> _What the task asks_:
Each line in the entries below that holds the string "cloudflare" is to be listed.
★ ★ ★
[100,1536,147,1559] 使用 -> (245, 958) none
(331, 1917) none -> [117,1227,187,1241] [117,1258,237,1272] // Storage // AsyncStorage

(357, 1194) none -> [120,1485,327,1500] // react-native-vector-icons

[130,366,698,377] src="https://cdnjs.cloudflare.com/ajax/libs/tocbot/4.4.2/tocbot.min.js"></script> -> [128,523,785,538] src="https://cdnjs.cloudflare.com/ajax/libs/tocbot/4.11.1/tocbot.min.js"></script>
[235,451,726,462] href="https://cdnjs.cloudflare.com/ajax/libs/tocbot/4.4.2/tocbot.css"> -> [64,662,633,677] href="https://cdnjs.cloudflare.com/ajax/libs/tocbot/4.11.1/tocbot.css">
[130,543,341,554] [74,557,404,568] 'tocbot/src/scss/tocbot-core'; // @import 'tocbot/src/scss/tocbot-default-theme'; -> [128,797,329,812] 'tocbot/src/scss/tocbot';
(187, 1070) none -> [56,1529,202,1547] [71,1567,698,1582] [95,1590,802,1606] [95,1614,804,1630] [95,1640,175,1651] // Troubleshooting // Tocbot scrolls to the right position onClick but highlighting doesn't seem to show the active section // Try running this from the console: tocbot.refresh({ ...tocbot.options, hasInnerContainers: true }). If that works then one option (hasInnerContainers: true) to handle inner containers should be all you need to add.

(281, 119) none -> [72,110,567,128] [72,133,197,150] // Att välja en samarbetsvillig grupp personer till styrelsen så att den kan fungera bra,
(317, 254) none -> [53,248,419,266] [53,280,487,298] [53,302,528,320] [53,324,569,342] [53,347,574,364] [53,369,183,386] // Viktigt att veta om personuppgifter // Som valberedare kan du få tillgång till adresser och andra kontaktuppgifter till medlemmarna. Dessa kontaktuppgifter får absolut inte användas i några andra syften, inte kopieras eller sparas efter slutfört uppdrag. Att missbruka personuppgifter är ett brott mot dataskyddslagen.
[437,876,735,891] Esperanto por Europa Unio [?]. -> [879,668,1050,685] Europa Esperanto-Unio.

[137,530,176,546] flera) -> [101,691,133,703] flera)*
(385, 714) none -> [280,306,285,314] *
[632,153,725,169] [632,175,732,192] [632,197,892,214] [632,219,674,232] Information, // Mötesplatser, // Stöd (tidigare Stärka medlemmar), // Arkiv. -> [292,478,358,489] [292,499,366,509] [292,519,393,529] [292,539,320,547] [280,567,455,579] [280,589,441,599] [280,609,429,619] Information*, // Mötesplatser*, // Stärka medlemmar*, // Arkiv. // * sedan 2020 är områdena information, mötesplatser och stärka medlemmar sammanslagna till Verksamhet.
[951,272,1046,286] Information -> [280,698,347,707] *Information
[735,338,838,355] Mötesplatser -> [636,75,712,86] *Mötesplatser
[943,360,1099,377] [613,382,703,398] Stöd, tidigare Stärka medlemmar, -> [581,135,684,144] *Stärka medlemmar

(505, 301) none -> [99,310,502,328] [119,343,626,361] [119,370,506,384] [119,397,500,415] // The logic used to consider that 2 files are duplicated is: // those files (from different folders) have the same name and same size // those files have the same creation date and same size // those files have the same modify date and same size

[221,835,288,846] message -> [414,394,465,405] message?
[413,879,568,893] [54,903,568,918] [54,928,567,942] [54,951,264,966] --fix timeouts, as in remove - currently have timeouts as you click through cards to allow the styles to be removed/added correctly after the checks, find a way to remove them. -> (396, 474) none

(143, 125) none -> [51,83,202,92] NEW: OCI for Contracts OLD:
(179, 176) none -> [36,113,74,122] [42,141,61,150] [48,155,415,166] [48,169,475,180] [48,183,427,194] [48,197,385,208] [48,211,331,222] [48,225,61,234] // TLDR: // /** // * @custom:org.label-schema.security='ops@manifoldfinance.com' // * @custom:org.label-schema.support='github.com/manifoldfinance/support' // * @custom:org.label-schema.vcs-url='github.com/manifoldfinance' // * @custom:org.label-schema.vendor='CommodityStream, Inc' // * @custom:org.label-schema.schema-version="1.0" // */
★ ★ ★
> _Expected answer_:
[130,366,698,377] src="https://cdnjs.cloudflare.com/ajax/libs/tocbot/4.4.2/tocbot.min.js"></script> -> [128,523,785,538] src="https://cdnjs.cloudflare.com/ajax/libs/tocbot/4.11.1/tocbot.min.js"></script>
[235,451,726,462] href="https://cdnjs.cloudflare.com/ajax/libs/tocbot/4.4.2/tocbot.css"> -> [64,662,633,677] href="https://cdnjs.cloudflare.com/ajax/libs/tocbot/4.11.1/tocbot.css">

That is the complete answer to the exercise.